Para termos comparação, no filme de 2017, o diretor Andy Muschietti buscou o mesmo resultado, mas fazendo exatamente o contrário. Na carta que Stan Uris enviou a Bill Denbrough temos uma valorização da memória. A ideia é jamais esquecermos quem somos, de onde viemos. Levar isso para a próxima fase como um troféu. Dizer com orgulho que sobrevivemos. “Uma promessa que peço que façam para mim. Para cada um de nós. Um juramento. O bom de ser um otário é que não temos nada a perder. Então, sejam livres, corajosos, firmes, acreditem e jamais esqueçam. Somos otários e para sempre seremos”.
Uma resolução não invalida a outra. Ambas situações ressaltam a importância desse rito de passagem. As descobertas, as amizades, a sexualidade nascente, as inseguranças, dores, medos… Tudo faz parte do nosso arcabouço existencial. Se é bom olhar para trás de vez em quando? Talvez. Afinal, existem pessoas que “não conseguem viver uma vida normal sem ter alguns pesadelos”. Mas simplesmente seguir em frente também é uma opção aceitável, por que não?

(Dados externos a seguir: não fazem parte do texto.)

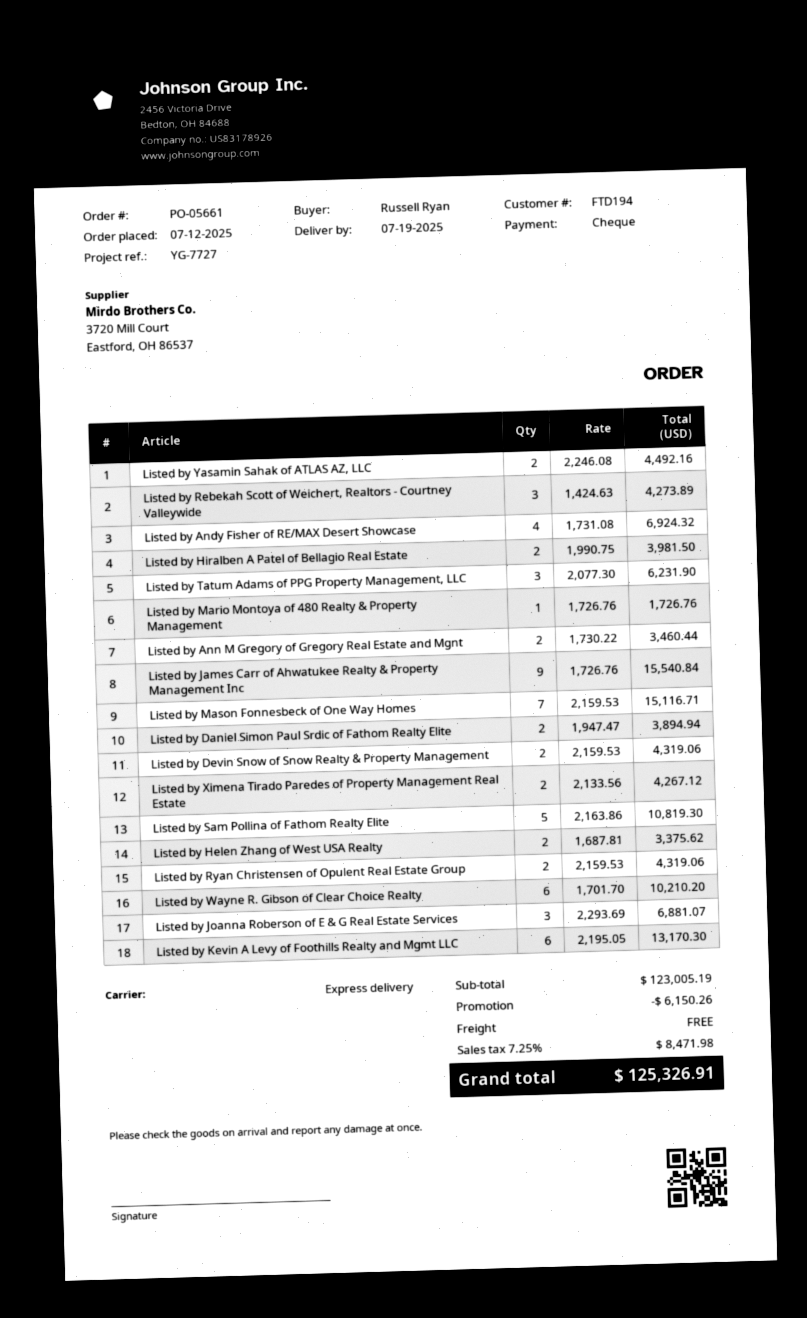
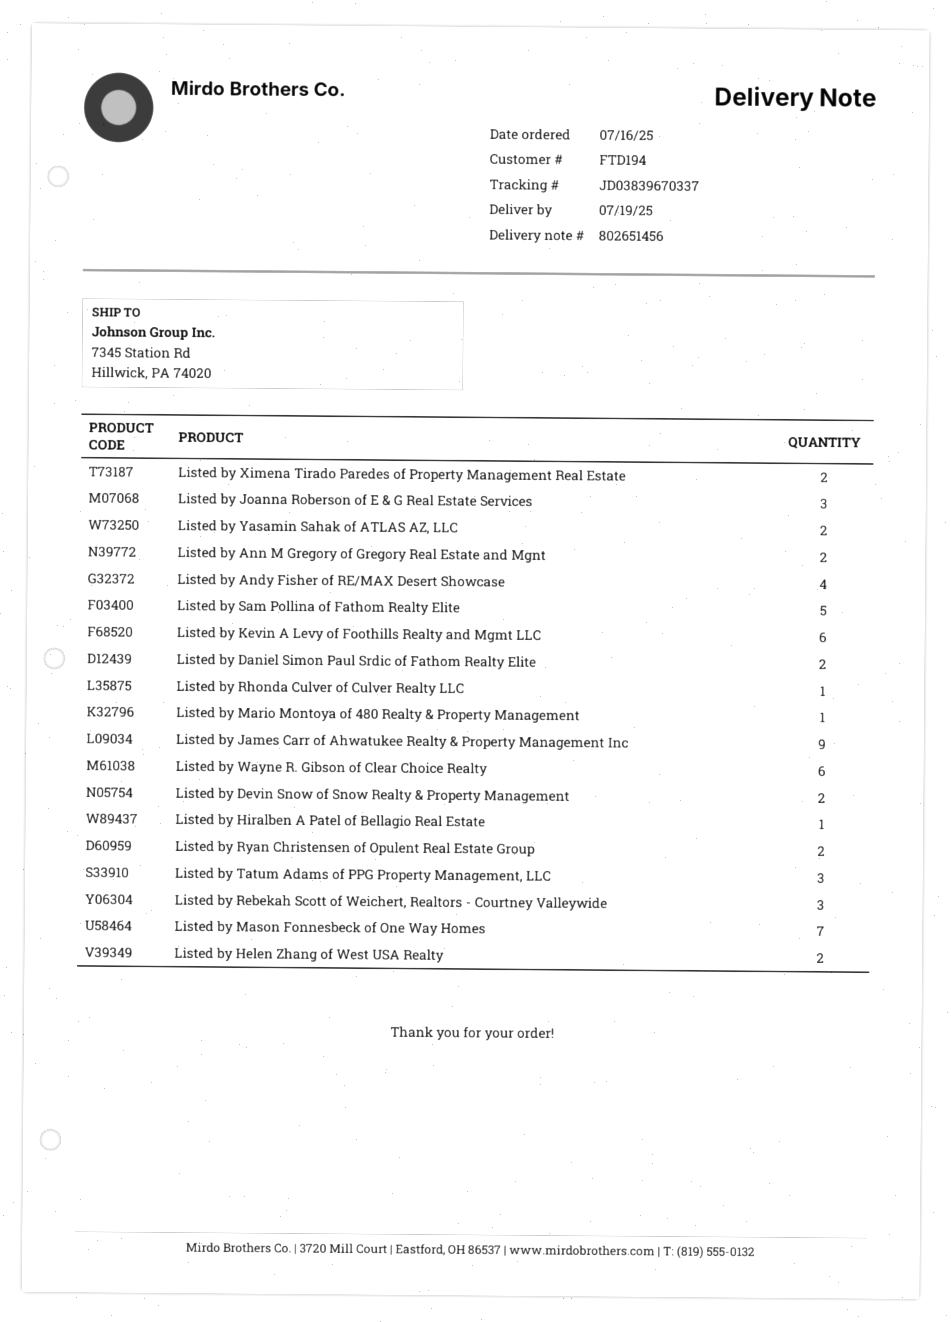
order date: 2025-07-12 -> 2025-07-16
Listed by Hiralben A Patel of Bellagio Real Estate: 2 -> 1
Listed by Rhonda Culver of Culver Realty LLC: none -> 1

Alcançar a maturidade é um processo pessoal e intransferível. No final, é disso que se trata “IT” e estou bastante curioso para ver como a série vindoura, “Bem-vindos à Derry”, cujo primeiro teaser foi divulgado pela HBO Max nesta semana, vai trabalhar esses aspectos. E foi justamente essa expectativa que me levou a escrever tais reminiscências, convidando vocês a compartilharem do meu trauma. Um prazer mórbido, confesso, bem ao estilo de Stephen King.
Onde assistir
- “IT – A obra-prima do medo” está disponível para streaming na Darkflix e para aluguel na Apple TV, Amazon Prime Video e Microsoft Store.
- “IT – A Coisa”: a parte 1 está disponível para streaming na HBO Max e ClaroTV, e para aluguel na Microsoft Store, Apple TV e Amazon Prime Video; a parte 2 está disponível para streaming no Amazon Prime Video e na HBO Max.